* **Task item**
From the line containing "tbody tr:not(:last-child) td" down to the line containing "<td>2.4尺~2.5尺</td>" in the records below, reproduce every line exactly, ends included, and omit all others.

* **Data provided**

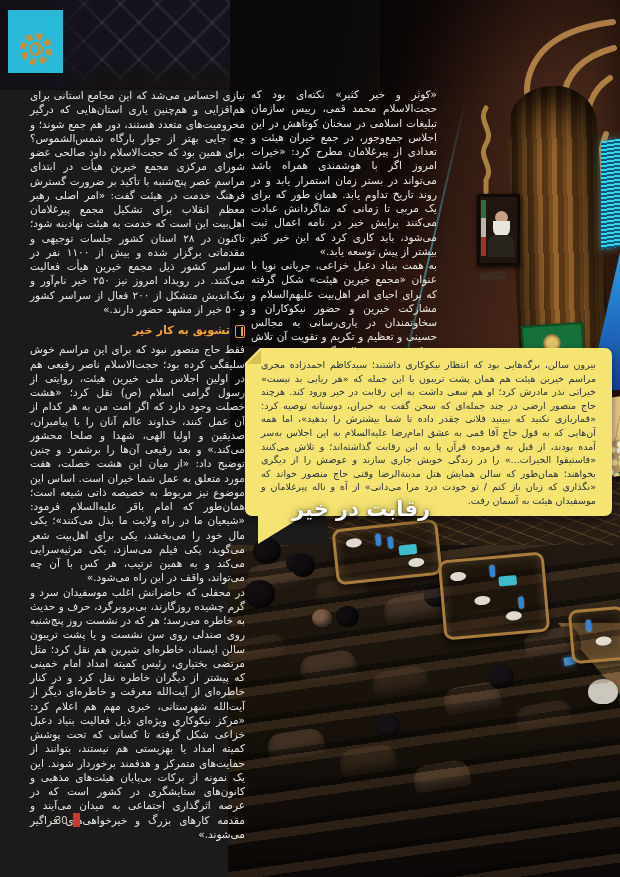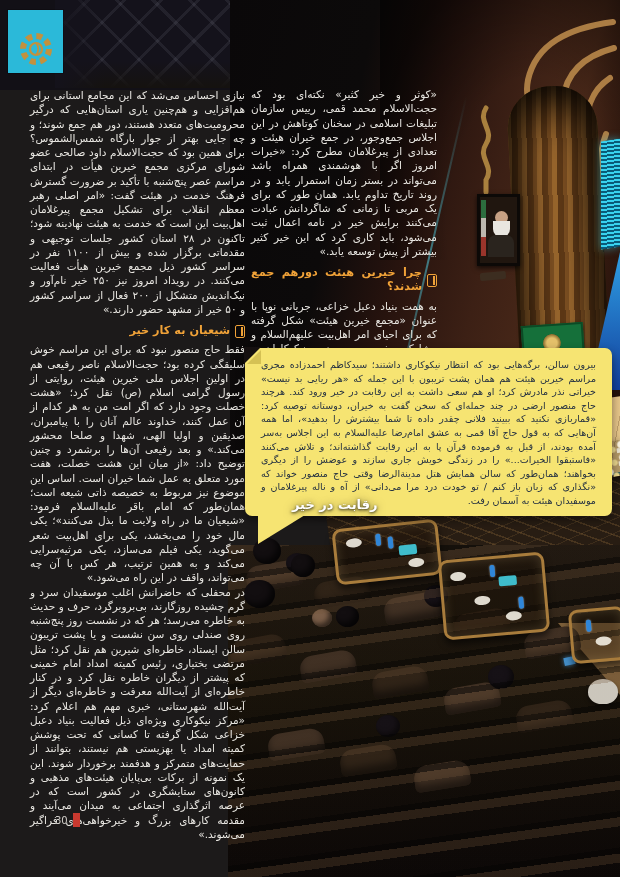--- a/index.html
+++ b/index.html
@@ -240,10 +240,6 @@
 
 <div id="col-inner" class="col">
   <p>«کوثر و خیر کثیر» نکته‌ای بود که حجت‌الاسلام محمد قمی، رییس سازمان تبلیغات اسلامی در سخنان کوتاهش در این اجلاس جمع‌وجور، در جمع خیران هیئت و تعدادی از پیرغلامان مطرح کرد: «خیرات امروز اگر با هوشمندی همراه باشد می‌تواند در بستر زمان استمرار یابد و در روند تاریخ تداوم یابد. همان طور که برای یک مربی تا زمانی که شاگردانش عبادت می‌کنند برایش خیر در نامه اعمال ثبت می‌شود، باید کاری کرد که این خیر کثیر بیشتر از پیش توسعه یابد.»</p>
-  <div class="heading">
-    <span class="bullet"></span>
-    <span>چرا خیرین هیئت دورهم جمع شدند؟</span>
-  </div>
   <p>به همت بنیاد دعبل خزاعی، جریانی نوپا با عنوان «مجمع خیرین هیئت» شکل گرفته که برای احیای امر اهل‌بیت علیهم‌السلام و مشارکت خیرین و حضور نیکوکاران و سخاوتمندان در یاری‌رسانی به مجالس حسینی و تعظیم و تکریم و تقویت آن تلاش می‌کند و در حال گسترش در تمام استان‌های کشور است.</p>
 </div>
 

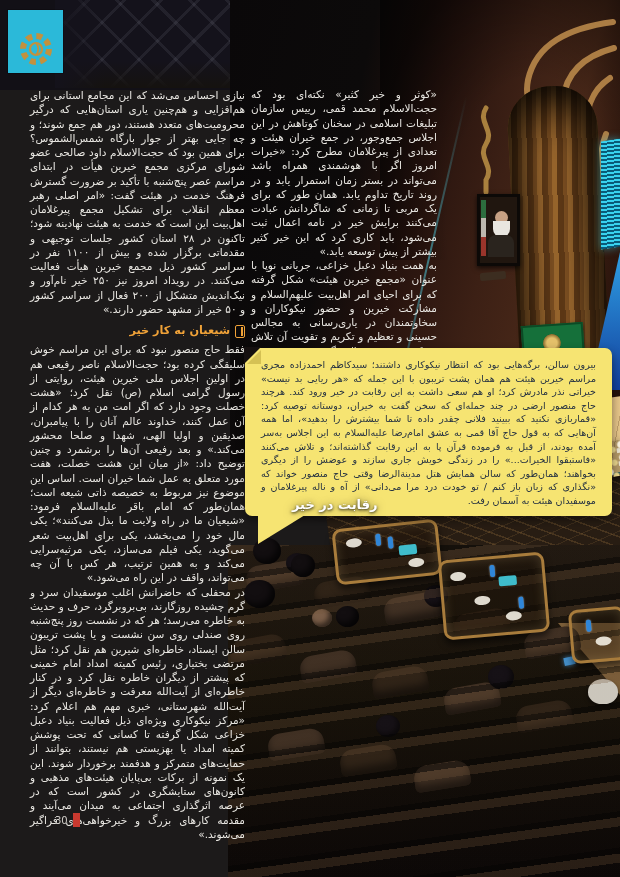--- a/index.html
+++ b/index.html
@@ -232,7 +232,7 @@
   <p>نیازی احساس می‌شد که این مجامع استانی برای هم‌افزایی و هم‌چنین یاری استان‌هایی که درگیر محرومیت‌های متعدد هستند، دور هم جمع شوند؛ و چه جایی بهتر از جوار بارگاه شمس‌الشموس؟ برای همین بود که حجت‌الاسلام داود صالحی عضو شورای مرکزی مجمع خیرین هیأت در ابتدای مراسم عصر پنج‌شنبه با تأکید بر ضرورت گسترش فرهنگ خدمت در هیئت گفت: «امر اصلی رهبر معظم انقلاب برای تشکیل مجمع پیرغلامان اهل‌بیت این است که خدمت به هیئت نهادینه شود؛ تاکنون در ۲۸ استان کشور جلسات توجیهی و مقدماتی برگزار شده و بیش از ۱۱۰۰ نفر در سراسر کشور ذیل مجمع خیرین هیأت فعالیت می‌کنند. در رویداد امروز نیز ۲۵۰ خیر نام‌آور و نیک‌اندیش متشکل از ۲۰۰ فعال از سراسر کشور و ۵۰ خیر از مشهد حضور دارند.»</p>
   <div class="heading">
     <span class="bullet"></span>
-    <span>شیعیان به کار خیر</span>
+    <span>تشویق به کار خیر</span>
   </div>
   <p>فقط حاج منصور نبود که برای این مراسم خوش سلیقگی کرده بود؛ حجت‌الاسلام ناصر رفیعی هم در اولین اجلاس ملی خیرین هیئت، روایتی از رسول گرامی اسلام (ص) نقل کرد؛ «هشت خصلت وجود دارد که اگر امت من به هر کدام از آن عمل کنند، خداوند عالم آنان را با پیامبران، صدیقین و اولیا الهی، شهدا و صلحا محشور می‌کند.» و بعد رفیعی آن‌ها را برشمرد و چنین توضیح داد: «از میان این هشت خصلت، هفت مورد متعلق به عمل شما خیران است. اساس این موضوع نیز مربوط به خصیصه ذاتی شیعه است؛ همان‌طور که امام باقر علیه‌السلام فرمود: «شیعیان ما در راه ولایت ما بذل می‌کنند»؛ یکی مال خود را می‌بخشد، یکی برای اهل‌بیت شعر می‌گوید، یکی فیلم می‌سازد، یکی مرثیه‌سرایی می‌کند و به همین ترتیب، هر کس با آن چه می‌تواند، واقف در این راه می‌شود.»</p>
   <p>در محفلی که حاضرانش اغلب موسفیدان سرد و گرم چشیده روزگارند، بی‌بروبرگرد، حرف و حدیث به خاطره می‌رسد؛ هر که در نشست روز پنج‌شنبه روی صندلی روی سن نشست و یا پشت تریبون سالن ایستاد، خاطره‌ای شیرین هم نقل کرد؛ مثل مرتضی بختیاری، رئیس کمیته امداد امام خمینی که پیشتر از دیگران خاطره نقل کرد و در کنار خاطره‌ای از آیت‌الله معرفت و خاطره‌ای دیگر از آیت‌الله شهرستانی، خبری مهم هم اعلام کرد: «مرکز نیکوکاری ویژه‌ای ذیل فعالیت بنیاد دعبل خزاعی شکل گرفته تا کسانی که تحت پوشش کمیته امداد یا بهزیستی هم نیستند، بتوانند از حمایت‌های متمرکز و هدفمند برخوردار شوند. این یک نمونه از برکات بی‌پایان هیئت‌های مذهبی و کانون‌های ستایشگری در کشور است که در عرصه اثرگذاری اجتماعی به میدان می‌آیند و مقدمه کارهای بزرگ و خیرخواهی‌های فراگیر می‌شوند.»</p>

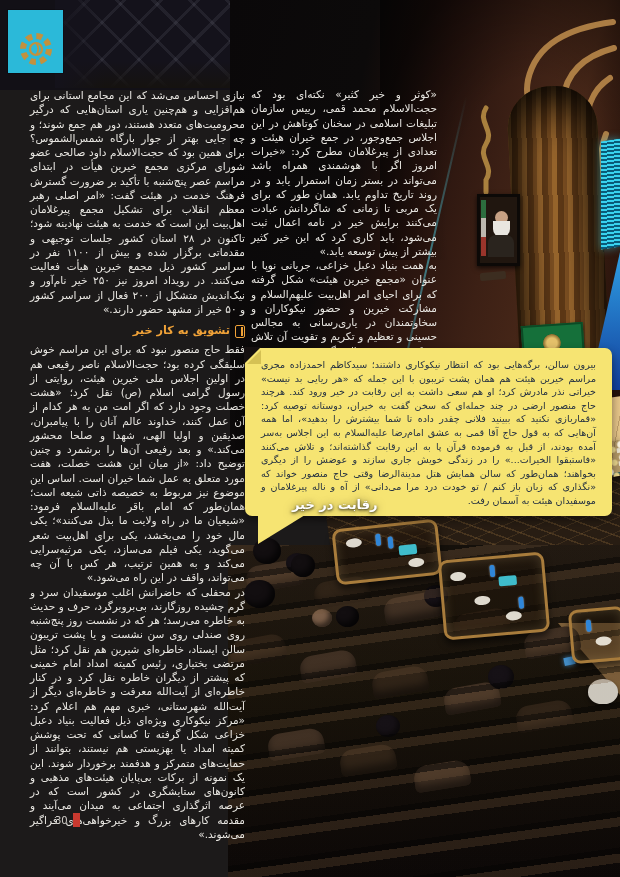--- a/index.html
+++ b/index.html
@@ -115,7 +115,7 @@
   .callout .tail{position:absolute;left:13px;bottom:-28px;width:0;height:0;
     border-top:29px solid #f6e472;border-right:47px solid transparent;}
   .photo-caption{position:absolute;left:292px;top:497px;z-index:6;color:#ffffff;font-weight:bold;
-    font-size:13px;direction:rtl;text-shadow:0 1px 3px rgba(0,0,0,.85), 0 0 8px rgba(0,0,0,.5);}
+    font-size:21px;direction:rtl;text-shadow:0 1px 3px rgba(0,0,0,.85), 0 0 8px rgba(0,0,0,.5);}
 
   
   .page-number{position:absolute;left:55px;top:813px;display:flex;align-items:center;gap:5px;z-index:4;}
---
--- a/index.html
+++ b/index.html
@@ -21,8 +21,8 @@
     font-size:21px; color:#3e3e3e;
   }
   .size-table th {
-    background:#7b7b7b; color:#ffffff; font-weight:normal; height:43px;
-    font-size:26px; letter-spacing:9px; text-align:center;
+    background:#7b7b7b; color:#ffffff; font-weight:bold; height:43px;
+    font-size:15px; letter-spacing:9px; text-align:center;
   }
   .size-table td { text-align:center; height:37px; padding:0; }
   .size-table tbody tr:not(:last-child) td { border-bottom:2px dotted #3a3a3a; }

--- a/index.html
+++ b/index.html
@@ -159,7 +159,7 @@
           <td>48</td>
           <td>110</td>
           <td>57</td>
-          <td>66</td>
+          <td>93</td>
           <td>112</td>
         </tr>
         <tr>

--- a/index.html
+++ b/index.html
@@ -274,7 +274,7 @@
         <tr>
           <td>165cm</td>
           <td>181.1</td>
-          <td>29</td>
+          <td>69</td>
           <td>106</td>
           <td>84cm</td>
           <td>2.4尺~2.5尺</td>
...
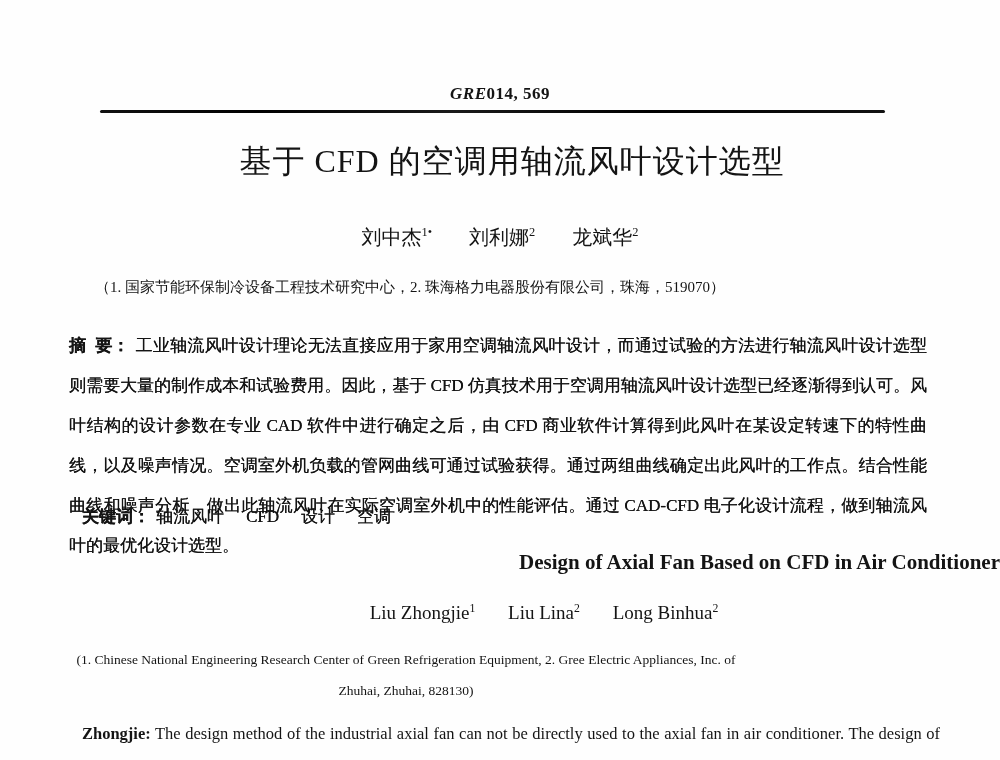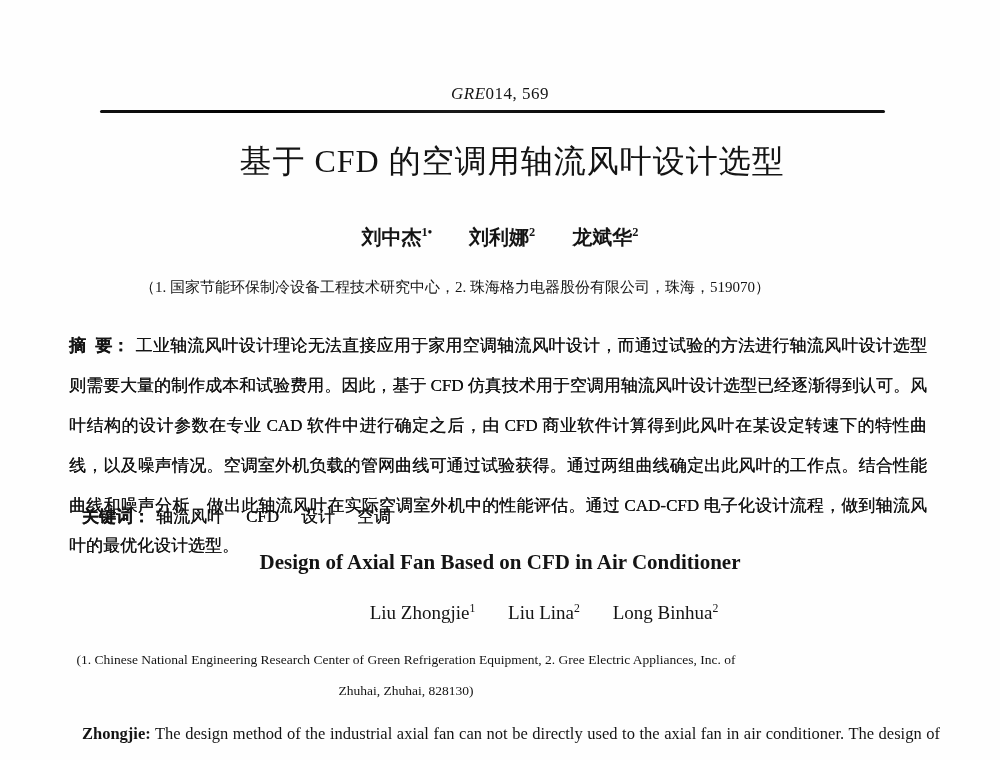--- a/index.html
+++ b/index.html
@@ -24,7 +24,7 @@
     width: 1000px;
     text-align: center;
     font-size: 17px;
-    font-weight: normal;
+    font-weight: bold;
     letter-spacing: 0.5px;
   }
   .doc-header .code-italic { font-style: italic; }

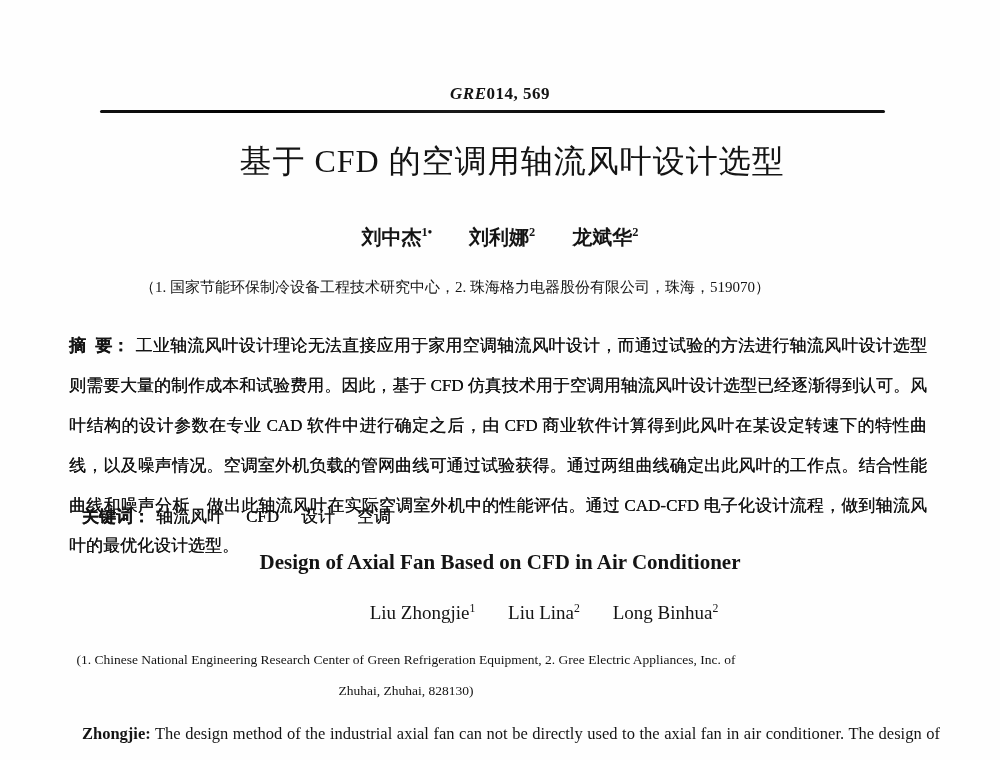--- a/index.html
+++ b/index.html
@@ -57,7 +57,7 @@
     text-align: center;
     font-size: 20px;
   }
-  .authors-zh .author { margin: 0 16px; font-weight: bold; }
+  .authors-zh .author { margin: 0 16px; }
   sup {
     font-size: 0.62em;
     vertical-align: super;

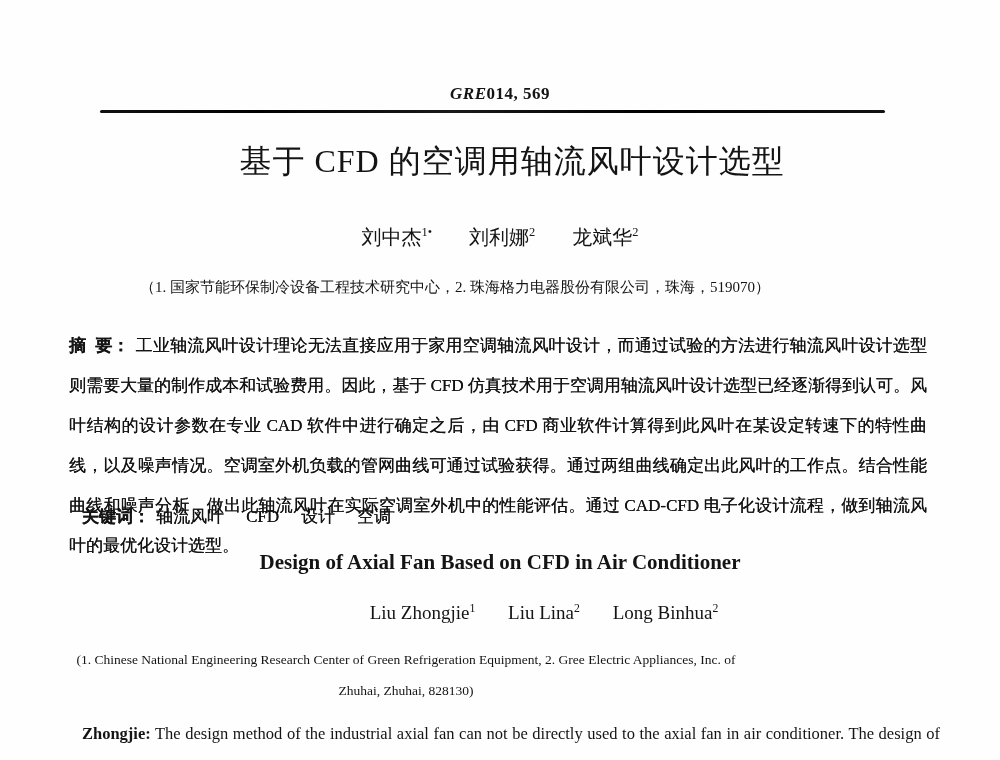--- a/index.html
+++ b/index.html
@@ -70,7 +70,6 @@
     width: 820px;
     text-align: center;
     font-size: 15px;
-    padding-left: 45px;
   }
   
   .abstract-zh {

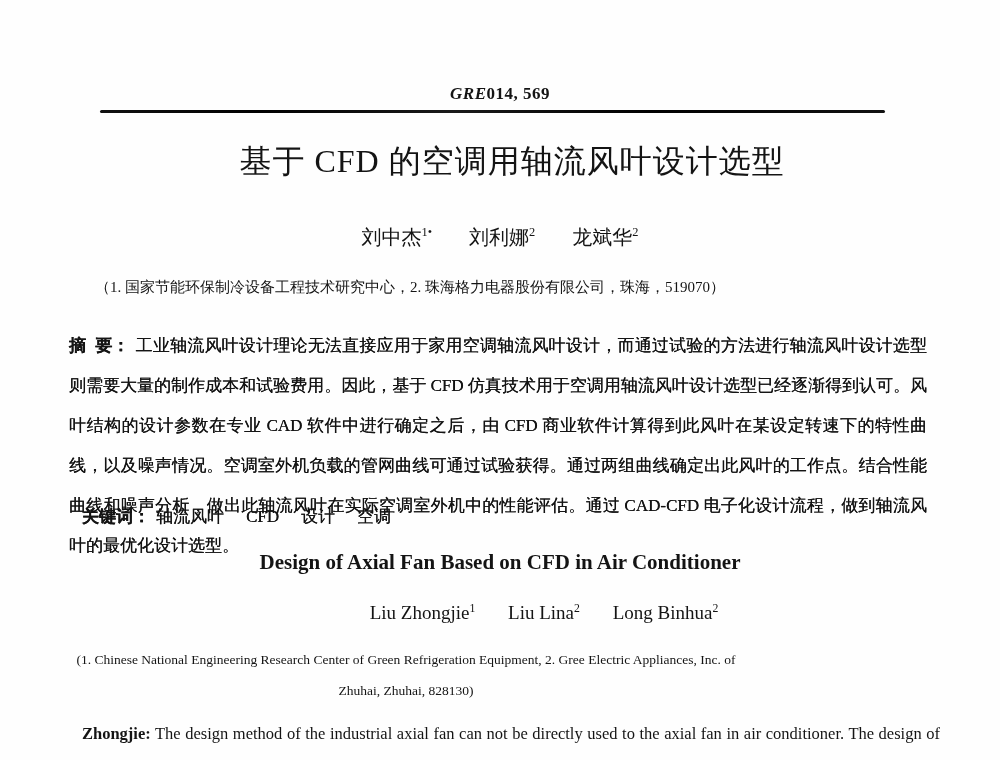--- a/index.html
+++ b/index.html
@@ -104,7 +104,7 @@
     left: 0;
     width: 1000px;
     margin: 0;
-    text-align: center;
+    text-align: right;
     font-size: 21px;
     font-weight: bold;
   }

* **Task answer**
   .size-table tbody tr:not(:last-child) td { border-bottom:2px dotted #3a3a3a; }

--- a/index.html
+++ b/index.html
@@ -159,7 +159,7 @@
           <td>48</td>
           <td>110</td>
           <td>57</td>
-          <td>66</td>
+          <td>93</td>
           <td>112</td>
         </tr>
         <tr>

--- a/index.html
+++ b/index.html
@@ -274,7 +274,7 @@
         <tr>
           <td>165cm</td>
           <td>181.1</td>
-          <td>29</td>
+          <td>69</td>
           <td>106</td>
           <td>84cm</td>
           <td>2.4尺~2.5尺</td>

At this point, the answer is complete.